*** Opening of INFORMATION PROVIDED ***

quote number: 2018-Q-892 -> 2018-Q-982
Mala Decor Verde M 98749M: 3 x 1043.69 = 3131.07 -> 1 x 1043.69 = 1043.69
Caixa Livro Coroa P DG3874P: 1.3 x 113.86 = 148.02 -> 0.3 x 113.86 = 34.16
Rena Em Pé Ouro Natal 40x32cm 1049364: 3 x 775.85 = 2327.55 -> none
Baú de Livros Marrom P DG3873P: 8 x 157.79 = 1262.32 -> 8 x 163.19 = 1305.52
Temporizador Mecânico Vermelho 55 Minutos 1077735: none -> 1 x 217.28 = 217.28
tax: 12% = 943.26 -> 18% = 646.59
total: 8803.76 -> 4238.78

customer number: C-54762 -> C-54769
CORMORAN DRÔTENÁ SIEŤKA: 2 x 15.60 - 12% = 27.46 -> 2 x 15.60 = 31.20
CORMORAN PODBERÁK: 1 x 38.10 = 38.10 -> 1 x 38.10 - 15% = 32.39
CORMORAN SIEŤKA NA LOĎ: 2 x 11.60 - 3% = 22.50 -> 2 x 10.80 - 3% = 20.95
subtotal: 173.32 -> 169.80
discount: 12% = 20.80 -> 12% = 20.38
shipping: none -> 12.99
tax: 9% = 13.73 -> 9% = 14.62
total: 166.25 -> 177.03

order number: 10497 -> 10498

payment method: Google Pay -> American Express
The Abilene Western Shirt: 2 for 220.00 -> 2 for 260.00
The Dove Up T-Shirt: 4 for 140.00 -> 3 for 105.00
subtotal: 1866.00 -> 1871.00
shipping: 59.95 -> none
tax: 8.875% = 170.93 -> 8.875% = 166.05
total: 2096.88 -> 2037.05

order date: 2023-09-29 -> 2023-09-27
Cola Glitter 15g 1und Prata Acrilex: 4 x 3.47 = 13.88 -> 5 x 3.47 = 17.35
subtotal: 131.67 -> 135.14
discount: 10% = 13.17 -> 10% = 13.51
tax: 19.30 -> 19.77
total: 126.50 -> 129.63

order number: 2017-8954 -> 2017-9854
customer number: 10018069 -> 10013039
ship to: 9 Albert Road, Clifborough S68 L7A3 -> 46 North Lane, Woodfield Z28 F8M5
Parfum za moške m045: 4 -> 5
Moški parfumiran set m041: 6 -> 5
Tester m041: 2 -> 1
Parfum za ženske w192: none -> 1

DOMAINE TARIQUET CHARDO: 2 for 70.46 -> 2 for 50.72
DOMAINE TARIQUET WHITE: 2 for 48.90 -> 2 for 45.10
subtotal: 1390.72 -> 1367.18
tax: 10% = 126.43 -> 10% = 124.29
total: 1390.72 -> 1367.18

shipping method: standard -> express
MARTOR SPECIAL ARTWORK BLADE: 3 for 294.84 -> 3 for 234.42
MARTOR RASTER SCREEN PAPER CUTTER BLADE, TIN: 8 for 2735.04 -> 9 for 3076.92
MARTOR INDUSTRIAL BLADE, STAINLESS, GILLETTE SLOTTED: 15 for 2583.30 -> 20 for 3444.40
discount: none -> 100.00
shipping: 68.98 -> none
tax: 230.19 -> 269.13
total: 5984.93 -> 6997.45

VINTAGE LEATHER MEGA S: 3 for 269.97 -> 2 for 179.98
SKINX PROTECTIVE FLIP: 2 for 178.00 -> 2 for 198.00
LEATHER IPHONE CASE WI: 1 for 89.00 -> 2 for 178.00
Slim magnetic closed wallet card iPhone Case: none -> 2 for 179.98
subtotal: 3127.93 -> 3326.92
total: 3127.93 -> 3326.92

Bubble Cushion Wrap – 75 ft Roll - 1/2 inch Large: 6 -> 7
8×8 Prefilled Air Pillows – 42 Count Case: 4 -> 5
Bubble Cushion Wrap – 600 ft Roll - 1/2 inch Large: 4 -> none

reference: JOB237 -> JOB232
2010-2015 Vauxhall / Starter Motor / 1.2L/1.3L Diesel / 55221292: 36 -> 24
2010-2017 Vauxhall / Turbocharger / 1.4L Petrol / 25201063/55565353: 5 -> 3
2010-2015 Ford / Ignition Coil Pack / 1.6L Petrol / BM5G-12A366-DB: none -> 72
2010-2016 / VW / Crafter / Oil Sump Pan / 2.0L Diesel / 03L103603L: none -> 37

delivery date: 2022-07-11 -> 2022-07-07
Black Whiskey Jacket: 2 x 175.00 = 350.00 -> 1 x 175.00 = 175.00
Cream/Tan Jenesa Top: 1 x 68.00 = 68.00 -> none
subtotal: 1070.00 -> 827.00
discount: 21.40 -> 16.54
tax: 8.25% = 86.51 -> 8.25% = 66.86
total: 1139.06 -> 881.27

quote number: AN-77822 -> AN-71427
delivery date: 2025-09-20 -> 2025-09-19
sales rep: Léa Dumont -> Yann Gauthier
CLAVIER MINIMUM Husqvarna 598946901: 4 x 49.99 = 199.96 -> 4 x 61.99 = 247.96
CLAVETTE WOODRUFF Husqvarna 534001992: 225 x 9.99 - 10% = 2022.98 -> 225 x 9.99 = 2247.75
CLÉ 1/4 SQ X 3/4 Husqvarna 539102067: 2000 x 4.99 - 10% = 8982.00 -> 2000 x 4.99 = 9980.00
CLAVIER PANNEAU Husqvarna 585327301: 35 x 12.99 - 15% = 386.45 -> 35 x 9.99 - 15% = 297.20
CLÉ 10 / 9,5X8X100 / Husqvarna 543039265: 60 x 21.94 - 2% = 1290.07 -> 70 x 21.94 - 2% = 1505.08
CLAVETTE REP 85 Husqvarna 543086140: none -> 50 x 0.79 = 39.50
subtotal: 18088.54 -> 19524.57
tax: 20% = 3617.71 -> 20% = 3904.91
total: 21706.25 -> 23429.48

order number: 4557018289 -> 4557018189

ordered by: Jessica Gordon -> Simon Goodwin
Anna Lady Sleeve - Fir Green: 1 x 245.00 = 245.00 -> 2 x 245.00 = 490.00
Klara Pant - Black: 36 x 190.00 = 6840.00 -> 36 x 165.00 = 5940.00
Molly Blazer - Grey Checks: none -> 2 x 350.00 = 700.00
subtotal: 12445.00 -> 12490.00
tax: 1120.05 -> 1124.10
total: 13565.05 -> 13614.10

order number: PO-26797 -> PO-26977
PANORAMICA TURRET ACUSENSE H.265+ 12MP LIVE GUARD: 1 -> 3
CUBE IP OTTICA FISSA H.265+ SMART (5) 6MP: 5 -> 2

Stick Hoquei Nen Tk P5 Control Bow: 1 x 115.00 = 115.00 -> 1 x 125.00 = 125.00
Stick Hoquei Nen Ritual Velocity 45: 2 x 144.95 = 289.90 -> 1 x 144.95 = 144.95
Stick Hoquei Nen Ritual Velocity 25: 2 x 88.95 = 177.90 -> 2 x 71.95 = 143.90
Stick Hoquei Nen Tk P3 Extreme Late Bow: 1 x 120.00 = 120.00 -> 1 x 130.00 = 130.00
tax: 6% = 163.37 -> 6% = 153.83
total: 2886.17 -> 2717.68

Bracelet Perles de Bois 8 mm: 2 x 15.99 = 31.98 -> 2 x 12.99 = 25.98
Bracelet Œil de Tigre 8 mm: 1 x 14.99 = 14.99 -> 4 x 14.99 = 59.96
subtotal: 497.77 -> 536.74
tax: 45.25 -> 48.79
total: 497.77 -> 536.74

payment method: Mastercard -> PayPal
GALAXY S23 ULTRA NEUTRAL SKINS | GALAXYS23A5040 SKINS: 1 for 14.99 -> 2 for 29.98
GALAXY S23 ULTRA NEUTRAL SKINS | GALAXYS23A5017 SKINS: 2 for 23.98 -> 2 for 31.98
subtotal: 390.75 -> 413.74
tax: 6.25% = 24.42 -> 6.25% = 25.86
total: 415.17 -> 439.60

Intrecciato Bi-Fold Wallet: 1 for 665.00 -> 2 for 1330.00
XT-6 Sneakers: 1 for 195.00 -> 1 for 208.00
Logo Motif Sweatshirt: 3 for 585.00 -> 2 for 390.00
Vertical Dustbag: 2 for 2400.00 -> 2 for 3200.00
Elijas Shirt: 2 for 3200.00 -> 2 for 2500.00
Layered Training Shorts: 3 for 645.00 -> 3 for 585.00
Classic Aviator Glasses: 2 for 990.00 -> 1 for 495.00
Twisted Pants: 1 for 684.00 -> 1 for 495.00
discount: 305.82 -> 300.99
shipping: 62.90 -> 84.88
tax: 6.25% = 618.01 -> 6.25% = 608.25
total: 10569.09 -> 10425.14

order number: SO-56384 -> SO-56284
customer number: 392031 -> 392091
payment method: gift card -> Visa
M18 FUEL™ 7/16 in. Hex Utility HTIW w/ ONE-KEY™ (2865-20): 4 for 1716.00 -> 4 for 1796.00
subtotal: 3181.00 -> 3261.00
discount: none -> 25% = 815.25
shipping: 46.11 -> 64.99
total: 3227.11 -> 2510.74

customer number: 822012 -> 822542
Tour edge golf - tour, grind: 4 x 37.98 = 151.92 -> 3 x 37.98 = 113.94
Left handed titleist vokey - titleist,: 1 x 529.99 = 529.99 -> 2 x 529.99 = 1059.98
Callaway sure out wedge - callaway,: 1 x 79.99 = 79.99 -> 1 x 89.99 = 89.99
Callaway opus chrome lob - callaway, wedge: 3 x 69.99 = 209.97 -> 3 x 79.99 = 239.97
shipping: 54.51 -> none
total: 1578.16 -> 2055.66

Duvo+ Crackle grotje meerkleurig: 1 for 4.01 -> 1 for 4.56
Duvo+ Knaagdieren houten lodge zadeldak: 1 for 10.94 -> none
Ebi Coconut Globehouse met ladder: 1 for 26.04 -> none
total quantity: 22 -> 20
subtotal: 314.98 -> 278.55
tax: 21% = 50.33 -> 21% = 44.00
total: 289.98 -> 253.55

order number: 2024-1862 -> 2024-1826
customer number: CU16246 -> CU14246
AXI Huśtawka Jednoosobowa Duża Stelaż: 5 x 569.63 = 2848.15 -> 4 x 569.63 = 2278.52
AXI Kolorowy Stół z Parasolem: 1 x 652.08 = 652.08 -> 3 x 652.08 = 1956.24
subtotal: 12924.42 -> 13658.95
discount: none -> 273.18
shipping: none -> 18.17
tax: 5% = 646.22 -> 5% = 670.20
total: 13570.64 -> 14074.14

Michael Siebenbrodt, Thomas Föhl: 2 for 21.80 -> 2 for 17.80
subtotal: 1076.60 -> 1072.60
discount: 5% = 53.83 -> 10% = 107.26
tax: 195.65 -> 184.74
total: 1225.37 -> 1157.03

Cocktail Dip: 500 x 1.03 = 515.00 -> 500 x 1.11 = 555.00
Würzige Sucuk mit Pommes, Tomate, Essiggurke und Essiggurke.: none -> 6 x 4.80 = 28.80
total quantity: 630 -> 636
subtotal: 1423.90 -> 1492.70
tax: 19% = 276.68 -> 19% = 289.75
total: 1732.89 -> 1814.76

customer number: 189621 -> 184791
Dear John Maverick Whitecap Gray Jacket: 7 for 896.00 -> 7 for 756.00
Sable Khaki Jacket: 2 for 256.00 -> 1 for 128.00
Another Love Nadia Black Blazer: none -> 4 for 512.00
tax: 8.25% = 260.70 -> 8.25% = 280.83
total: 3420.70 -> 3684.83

*** Close of INFORMATION PROVIDED ***

Take the lines above from the one containing "XT-6 Sneakers: 1 for 195.00 -> 1 for 208.00" down to the one containing "customer number: 392031 -> 392091", and transcribe them exactly, both ends included.

XT-6 Sneakers: 1 for 195.00 -> 1 for 208.00
Logo Motif Sweatshirt: 3 for 585.00 -> 2 for 390.00
Vertical Dustbag: 2 for 2400.00 -> 2 for 3200.00
Elijas Shirt: 2 for 3200.00 -> 2 for 2500.00
Layered Training Shorts: 3 for 645.00 -> 3 for 585.00
Classic Aviator Glasses: 2 for 990.00 -> 1 for 495.00
Twisted Pants: 1 for 684.00 -> 1 for 495.00
discount: 305.82 -> 300.99
shipping: 62.90 -> 84.88
tax: 6.25% = 618.01 -> 6.25% = 608.25
total: 10569.09 -> 10425.14

order number: SO-56384 -> SO-56284
customer number: 392031 -> 392091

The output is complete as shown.